Change in daytime sleepiness and cognitive function in a 6-month, double-blind study of lurasidone and quetiapine XR in patients with schizophrenia

Philip D Harvey a,b, Cynthia O Siu c, Antony D Loebel d,
PMCID: PMC5514294  PMID: 28740811

Abstract

Daytime sleepiness is a commonly reported adverse effect associated with psychotropic agents that may impair cognitive performance and functioning. The objective of this post-hoc analysis was to evaluate the long-term effects of lurasidone and quetiapine XR on daytime sleepiness and neurocognitive performance during a 6-month, double-blind continuation study, in subjects who completed an initial 6-week, randomized, placebo-controlled trial comparing these agents. Daytime sleepiness, cognitive performance, and health-related quality of life were assessed with the Epworth Sleepiness Scale (ESS), CogState computerized battery, and the Quality of Well-Being (QWB-SA) Scale, respectively. Treatment with flexible-dose lurasidone 40–160 mg/d, administered once daily in the evening, was associated with significantly reduced daytime sleepiness compared with flexibly dosed quetiapine XR 200–800 mg/d (p = 0.03, effect size = 0.36) at week 32 (month 6 of the continuation study endpoint). Incidence of markedly high sleepiness (ESS > 10) was significantly higher in the quetiapine XR (200–800 mg/d) group compared with the lurasidone (40–160 mg/day) group at both months 3 and 6 visits (p < 0.05). Lurasidone (40–160 mg/d) significantly improved neurocognitive performance compared to quetiapine XR (200–800 mg/d) before (effect size = 0.49) and after adjustment (effect size = 0.45) for sleepiness effect (p = 0.008 and 0.010, respectively). Increased daytime sleepiness was significantly associated with reduced neurocognitive performance (p = 0.019) and quality of well-being (p = 0.05). Our findings suggest that clinicians should actively monitor patients for the presence of daytime sleepiness due in part to its potential impact on neurocognitive performance and well-being.

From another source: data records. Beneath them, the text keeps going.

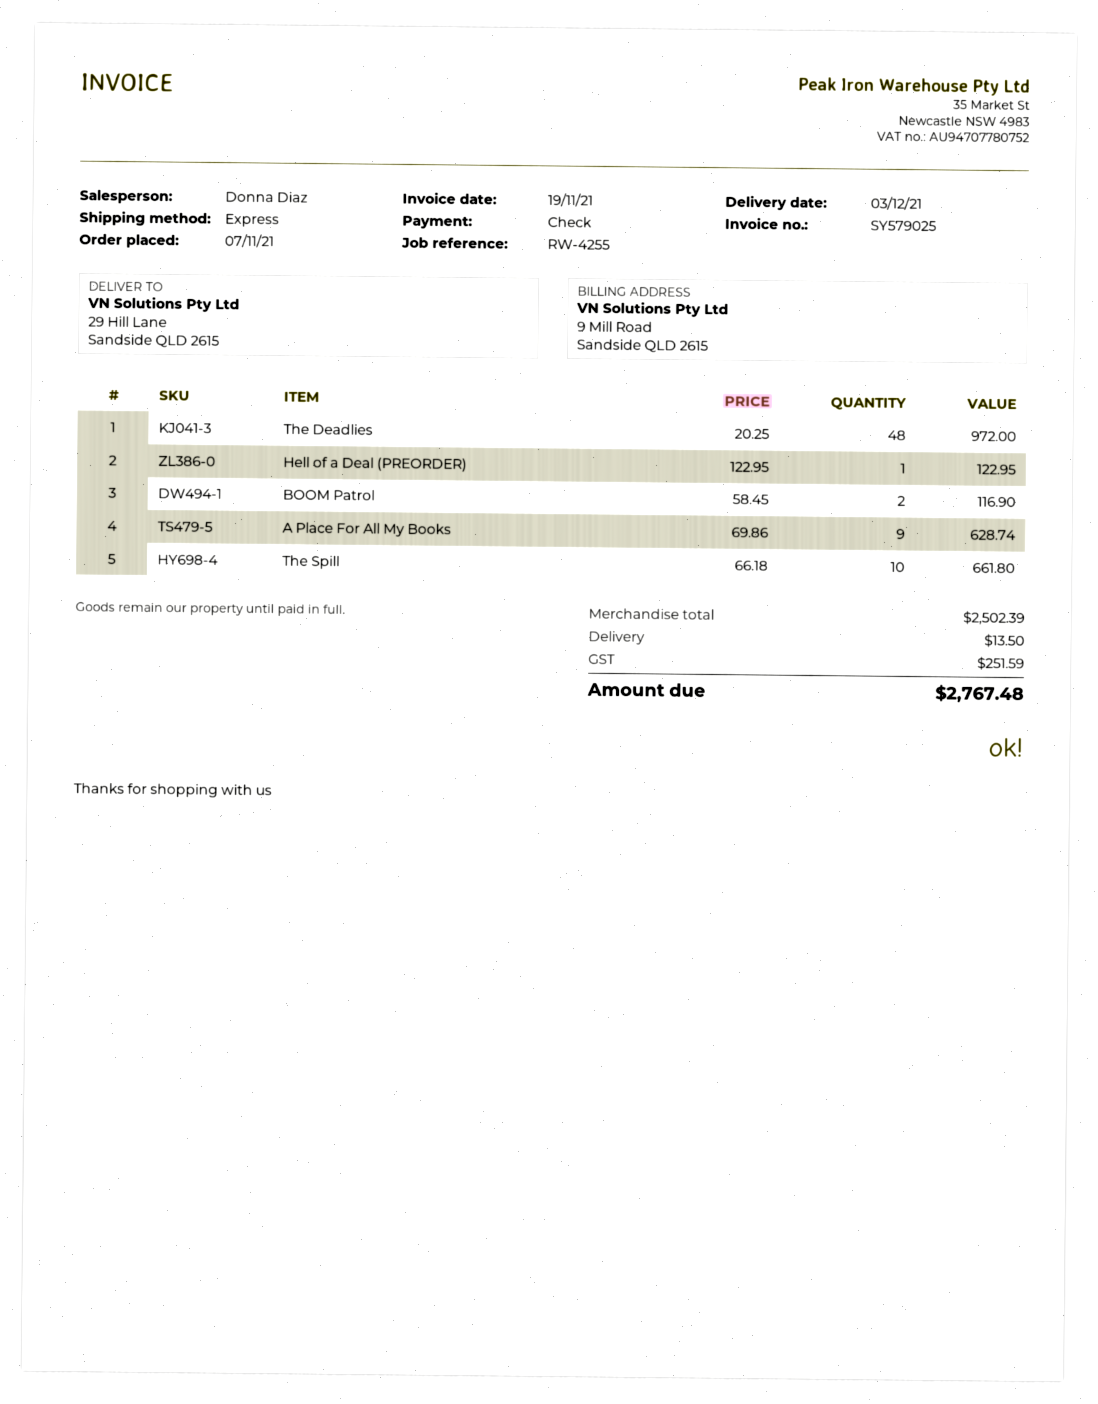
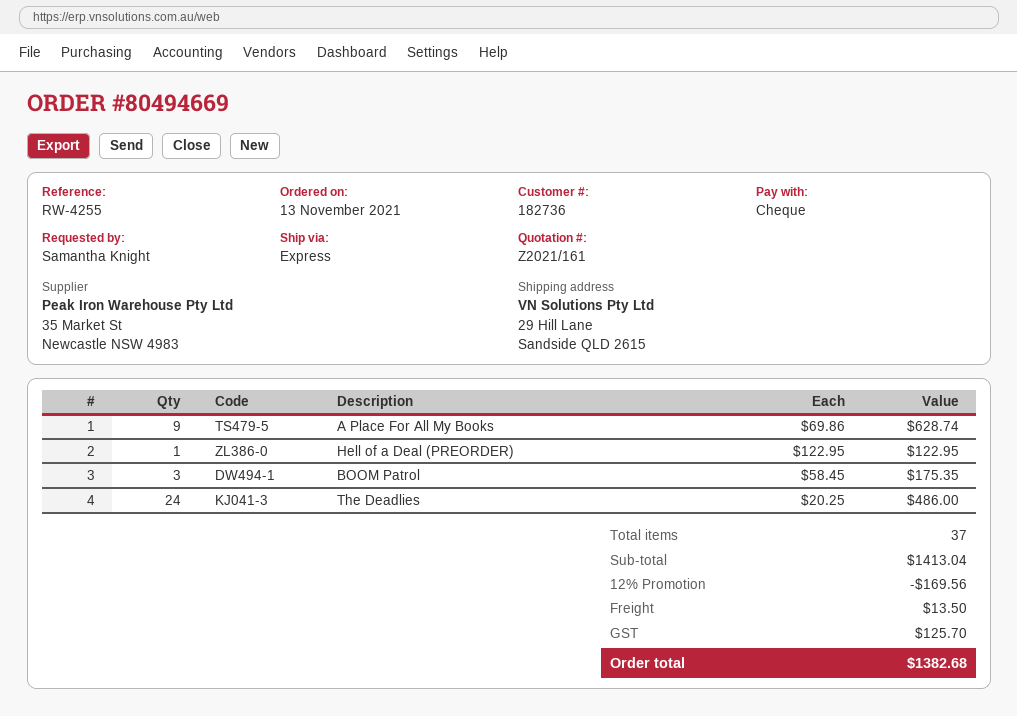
order date: 2021-11-07 -> 2021-11-13
The Deadlies: 48 x 20.25 = 972.00 -> 24 x 20.25 = 486.00
BOOM Patrol: 2 x 58.45 = 116.90 -> 3 x 58.45 = 175.35
The Spill: 10 x 66.18 = 661.80 -> none
subtotal: 2502.39 -> 1413.04
discount: none -> 12% = 169.56
tax: 251.59 -> 125.70
total: 2767.48 -> 1382.68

Keywords: Daytime sleepiness, Cognitive performance, Lurasidone, Quetiapine XR, Long-term double-blind study

1. Introduction

Daytime sleepiness adversely impacts neurocognitive performance, which is often significantly impaired in patients with schizophrenia (Kane and Sharif, 2008, Leifker, 2009, Hawley et al., 2010, Wilson and Argyropoulos, 2012, Loebel et al., 2013a). Daytime sleepiness is a commonly reported adverse effect of pharmacologic agents with significant antihistaminergic and/or antiserotonergic effects, such as certain antipsychotic agents. The propensity to doze while performing daily activities such as driving or working can have serious consequences, including increased motor vehicle and work-related accidents, as well as compromised job performance (National Sleep Foundation, 2007, American Academy of Sleep Medicine, 2009). It has been estimated that driving while drowsy contributes to 100,000 police-reported crashes that resulted in 71,000 injuries and 1550 deaths each year in the United States (National Sleep Foundation, 2007). Daytime sleepiness, if persistent, can adversely impact patients' social and daily functioning, quality of life and can compromise treatment adherence (Kane and Sharif, 2008, McWhirter et al., 2007). Despite awareness of the health and economic burden posed by daytime sleepiness, the long-term effects of antipsychotic treatments on daytime sleepiness and their clinical consequences have not been adequately studied (Kane and Sharif, 2008, McWhirter et al., 2007).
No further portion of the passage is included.